BCA News: Fall 2021
Born and raised in Scotland, I was introduced to the art and the craft of photography at the age of 13 years by a neighbour who was more or less a retired professional photographer whose offspring showed no interest in following in their father's footsteps. In the early years behind the ground glass (while under the dark cloth) I had somewhat of a hard time dealing with a downside-up image but under the tutelage of my mentor I was thrilled with the why and how changing the angle and position of either the lens or film plane could bring everything into sharp focus.
His speciality was table top images of rather expensive gold handled dinner-wear shot in a small room using but one light. One of my jobs was to stick strips of coloured paper around the wall (behind the table) that provided a small dark line around the furthest edge of each plate to visibly separate soup bowl or desert plate from the flat plate used to reduce the chances of soup-drops staining the somewhat expensive table-cloth that was provided by his client.

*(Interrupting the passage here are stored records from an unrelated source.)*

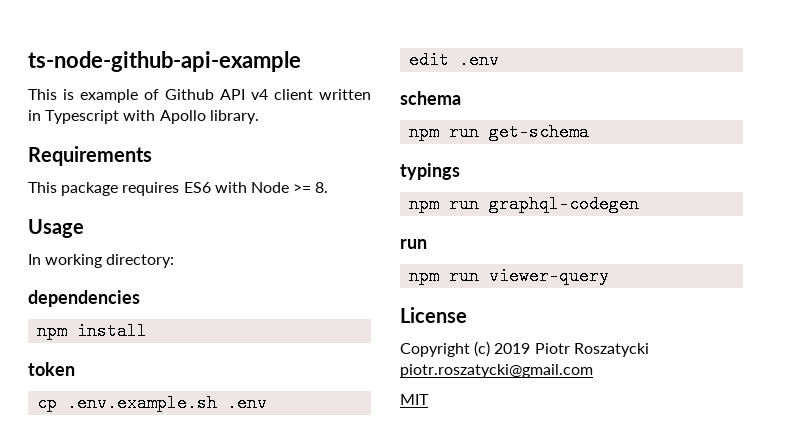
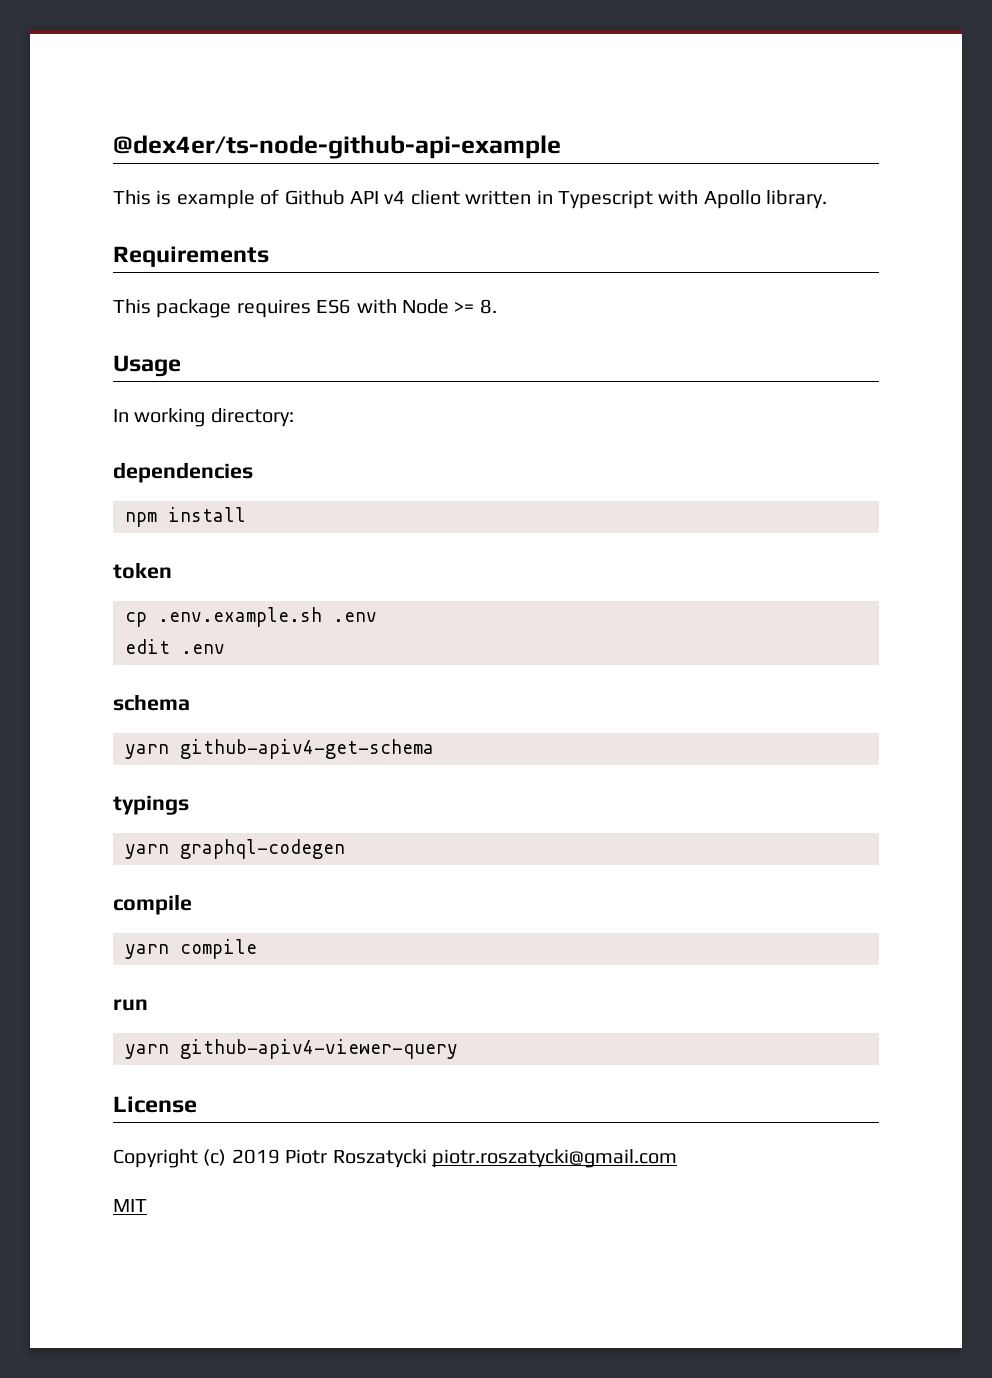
[28,51,301,72] ts-node-github-api-example -> [113,135,561,159] @dex4er/ts-node-github-api-example
[409,123,590,141] npm run get-schema -> [125,739,434,759] yarn github-apiv4-get-schema
[409,195,480,213] npm run -> [125,844,169,859] yarn
[400,239,427,249] [409,267,610,285] run // npm run viewer-query -> [113,894,192,915] [125,939,257,959] [113,999,148,1011] [125,1039,458,1059] compile // yarn compile // run // yarn github-apiv4-viewer-query

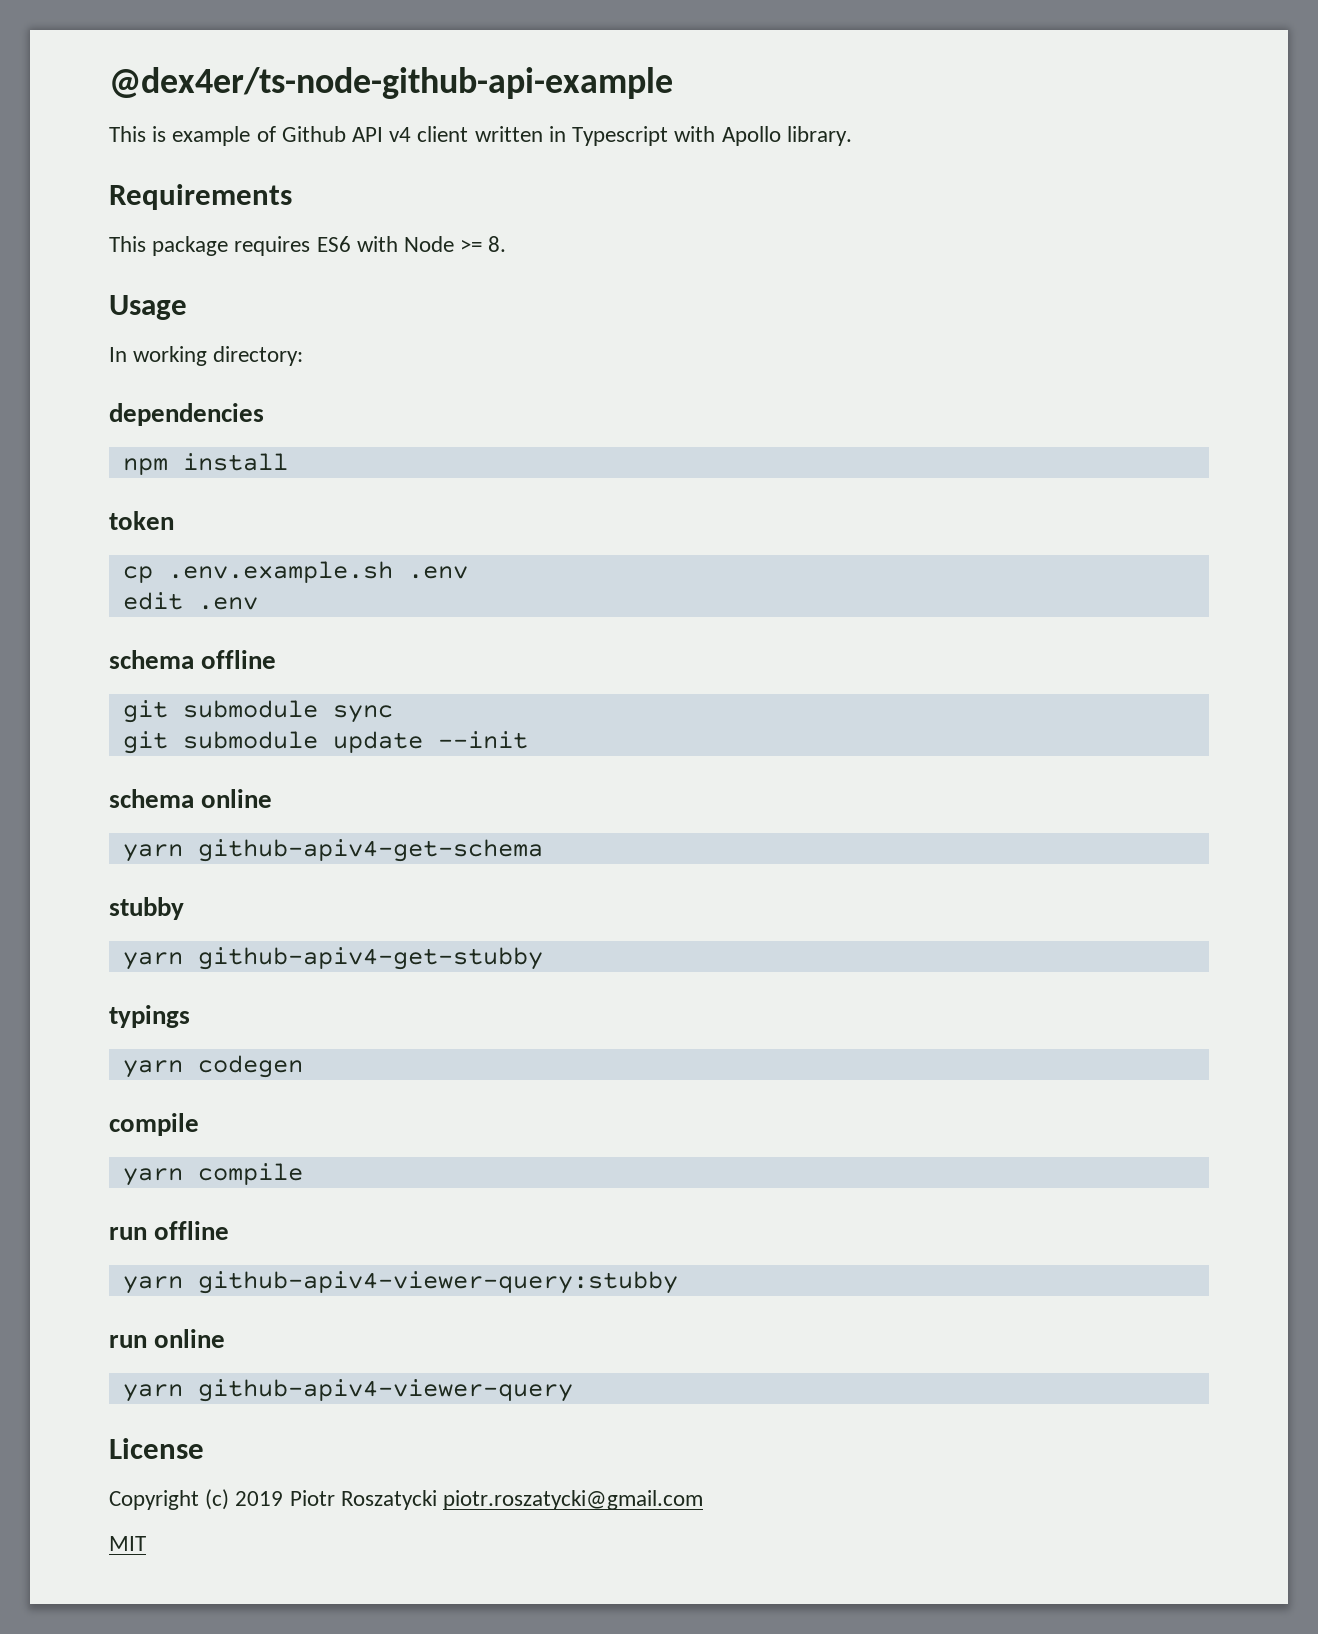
(190, 702) none -> [201,650,277,669] [122,700,393,723] [122,731,528,754] [109,789,273,808] offline // git submodule sync // git submodule update --init // schema online
(434, 749) none -> [109,897,184,920] [122,947,543,970] // stubby // yarn github-apiv4-get-stubby
[180,839,345,859] graphql-codegen -> [197,1055,303,1078] codegen
(148, 1005) none -> [154,1221,230,1240] [122,1271,678,1294] [109,1329,226,1348] offline // yarn github-apiv4-viewer-query:stubby // run online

By the proper use of swings and tilts every object on the table was sharp and in focus, something that was difficult (or impossible) to acquire with a smaller format camera that does not have that ability.
In 1963, after my formal education at SRUC Agricultural College, I decided it was time to spread my wings and worked my passage to Canada on a cattle boat caring for the needs of a young Clydesdale horse (Muirton Catriona III) and nine young Hereford cows. Eventually, I ended up working at Labatt's Research Farm for a year until I was laid off due to a shortage of funds but was soon offered a position at the University of Guelph where I got to photograph the results of research experiments within the department when it was too cold or difficult to transfer the subject material across campus to the A.V. Building.
A neighbour saw what I could create with my camera and invited me to apply for a position with Canfarm Data Services, part of Agriculture Canada's Economic branch. I travelled across Canada photographing farmers' facilities and the work being done on their farms. When desktop computers became more common, that government service was eliminated and I was invited to apply for a position at the Agriculture Canada's Research Centre on the eastern edge of Lethbridge, Alberta.
I then joined the Biological Photographic Association (BPA) and eventually earned my certification as Registered Biological Photographer (RBP) in 1985. I was honoured by being elected a Fellow of the Association in 1995 at the annual meeting in Philadelphia.
The Agriculture Canada closed their research facility in Ottawa in 1997 and transferred their staff to the nearby research center. Part of my duties there had included processing and printing all the films from exposures made with both the scanning and transmission electron microscopes.
After I left Agricultural Canada's research facility my daughter then challenged me to earn my BFA degree at the nearby University of Lethbridge. As a part-time student and over 65 it was free. Majoring in photography I graduated and received my parchment on the 30th day of May 2014 at age 74.
I am still HAVING FUN, this year I will be 81. Whenever the weather is suitable and allows, I continue to hump either my 4x5 mono-rail Linhof or my much older and more experienced Burke and James 8x10 out to fulfill my life long desire to be artistically creative. This also keeps me away from boring day-time television programming.
Over the past few years, I have been making the majority of my prints using historical print processes, with my home-built UV light source. I scan my negatives and print onto Pictorico OH film using the appropriate colour ink. They are a bit more work and time consuming but somehow much more satisfying to one's inner self.
I recently re-joined BCA as a means of providing whatever moral support I can for the well-being of a most valuable organization.